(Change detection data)
════
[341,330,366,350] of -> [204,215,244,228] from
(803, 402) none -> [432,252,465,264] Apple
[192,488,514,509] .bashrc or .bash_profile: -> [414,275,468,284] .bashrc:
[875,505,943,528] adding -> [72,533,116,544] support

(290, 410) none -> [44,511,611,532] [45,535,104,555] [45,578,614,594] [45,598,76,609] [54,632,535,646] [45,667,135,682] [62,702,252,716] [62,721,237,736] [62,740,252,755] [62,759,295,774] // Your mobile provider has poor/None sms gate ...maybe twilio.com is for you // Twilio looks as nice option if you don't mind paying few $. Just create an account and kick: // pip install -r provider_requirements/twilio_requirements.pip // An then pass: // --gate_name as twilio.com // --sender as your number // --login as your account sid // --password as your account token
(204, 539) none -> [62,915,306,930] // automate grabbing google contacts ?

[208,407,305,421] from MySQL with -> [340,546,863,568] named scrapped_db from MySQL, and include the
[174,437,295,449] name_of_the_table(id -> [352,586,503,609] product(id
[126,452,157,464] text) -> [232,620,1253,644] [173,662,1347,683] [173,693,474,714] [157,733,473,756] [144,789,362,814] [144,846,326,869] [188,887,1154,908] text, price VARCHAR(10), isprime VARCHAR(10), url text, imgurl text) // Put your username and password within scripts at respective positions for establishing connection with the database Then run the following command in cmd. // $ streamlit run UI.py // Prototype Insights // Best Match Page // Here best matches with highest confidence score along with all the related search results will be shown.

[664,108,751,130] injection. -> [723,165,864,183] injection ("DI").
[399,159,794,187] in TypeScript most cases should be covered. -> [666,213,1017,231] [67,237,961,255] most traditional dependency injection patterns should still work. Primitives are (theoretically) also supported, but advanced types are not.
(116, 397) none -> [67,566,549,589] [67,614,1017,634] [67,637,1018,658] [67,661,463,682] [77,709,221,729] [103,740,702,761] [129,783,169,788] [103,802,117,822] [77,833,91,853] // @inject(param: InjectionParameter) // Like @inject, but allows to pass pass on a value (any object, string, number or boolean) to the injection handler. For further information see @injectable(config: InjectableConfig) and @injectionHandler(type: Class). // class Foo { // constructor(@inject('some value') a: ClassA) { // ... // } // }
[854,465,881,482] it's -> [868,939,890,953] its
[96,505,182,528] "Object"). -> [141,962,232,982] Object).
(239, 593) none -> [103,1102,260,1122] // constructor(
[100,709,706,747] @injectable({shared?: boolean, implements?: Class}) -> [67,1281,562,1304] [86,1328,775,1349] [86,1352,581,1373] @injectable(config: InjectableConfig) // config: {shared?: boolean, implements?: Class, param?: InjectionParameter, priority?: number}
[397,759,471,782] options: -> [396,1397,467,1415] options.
════
● **EXERCISE INSTRUCTIONS**
Report each line in the data above that holds the word "constructor" by copying it.

● **ANSWER AREA**
(116, 397) none -> [67,566,549,589] [67,614,1017,634] [67,637,1018,658] [67,661,463,682] [77,709,221,729] [103,740,702,761] [129,783,169,788] [103,802,117,822] [77,833,91,853] // @inject(param: InjectionParameter) // Like @inject, but allows to pass pass on a value (any object, string, number or boolean) to the injection handler. For further information see @injectable(config: InjectableConfig) and @injectionHandler(type: Class). // class Foo { // constructor(@inject('some value') a: ClassA) { // ... // } // }
(239, 593) none -> [103,1102,260,1122] // constructor(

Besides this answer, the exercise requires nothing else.